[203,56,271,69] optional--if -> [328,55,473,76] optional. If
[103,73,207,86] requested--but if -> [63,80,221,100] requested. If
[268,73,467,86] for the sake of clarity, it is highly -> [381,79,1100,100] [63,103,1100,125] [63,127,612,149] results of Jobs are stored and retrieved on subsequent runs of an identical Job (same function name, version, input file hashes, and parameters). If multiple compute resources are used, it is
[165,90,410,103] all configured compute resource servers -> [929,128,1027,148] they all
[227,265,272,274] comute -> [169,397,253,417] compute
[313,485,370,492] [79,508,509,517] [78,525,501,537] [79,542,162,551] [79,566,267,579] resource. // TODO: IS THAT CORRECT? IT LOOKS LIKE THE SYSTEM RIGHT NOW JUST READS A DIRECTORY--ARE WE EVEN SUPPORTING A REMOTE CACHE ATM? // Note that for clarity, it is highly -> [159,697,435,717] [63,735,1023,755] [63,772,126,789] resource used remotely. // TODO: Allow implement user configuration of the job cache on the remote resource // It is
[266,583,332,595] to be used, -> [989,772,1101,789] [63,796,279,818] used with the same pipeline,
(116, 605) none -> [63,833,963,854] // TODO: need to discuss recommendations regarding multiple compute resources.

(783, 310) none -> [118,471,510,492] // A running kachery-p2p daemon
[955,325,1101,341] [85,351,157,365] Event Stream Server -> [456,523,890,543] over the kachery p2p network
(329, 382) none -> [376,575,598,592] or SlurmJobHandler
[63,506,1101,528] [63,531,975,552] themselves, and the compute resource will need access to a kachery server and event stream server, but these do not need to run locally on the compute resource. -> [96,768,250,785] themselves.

——

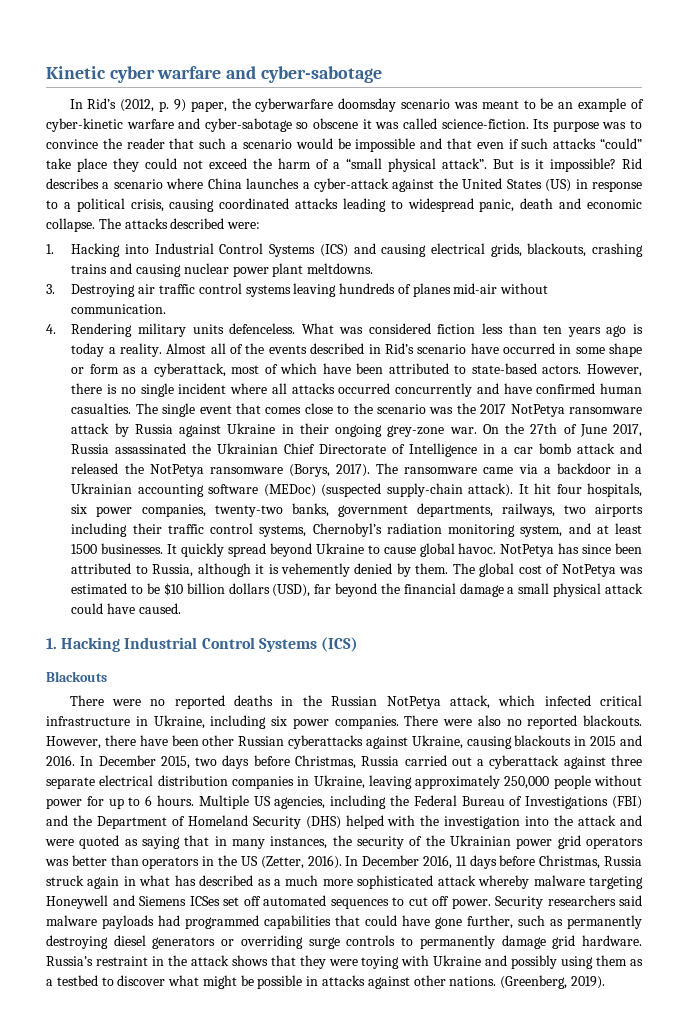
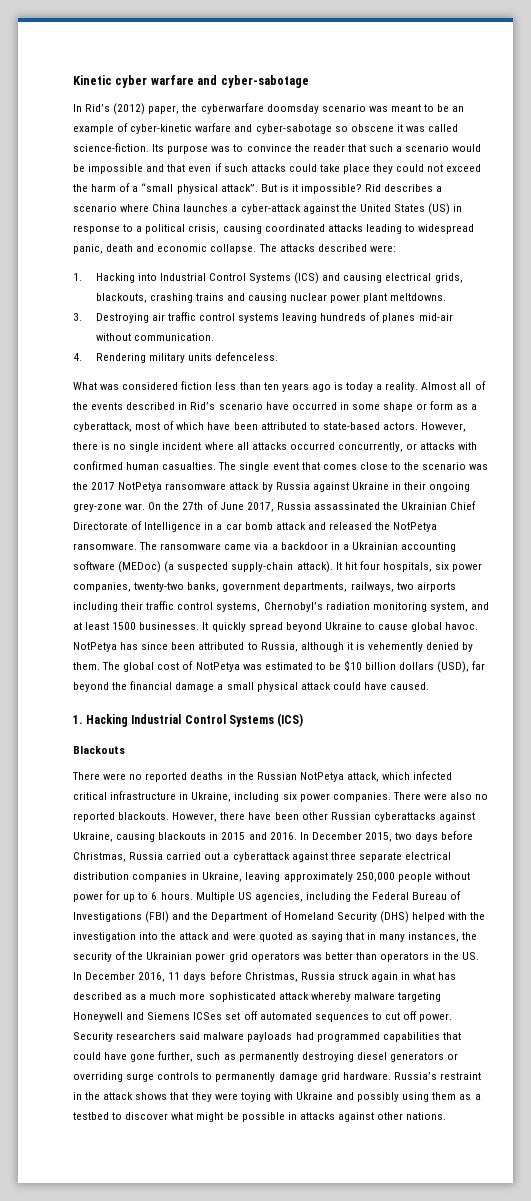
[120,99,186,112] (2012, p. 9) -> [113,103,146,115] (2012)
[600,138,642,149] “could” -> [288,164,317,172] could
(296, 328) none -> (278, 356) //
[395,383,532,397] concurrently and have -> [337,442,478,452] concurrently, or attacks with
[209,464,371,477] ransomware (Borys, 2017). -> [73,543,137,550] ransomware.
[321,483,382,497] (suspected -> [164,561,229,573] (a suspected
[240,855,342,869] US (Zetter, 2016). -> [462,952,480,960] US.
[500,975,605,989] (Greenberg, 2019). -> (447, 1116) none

——

§ **Instructions for the task**
What is the number of lines in the data above that include the word "same"? Answer with that number only.

§ **Output for this task**
2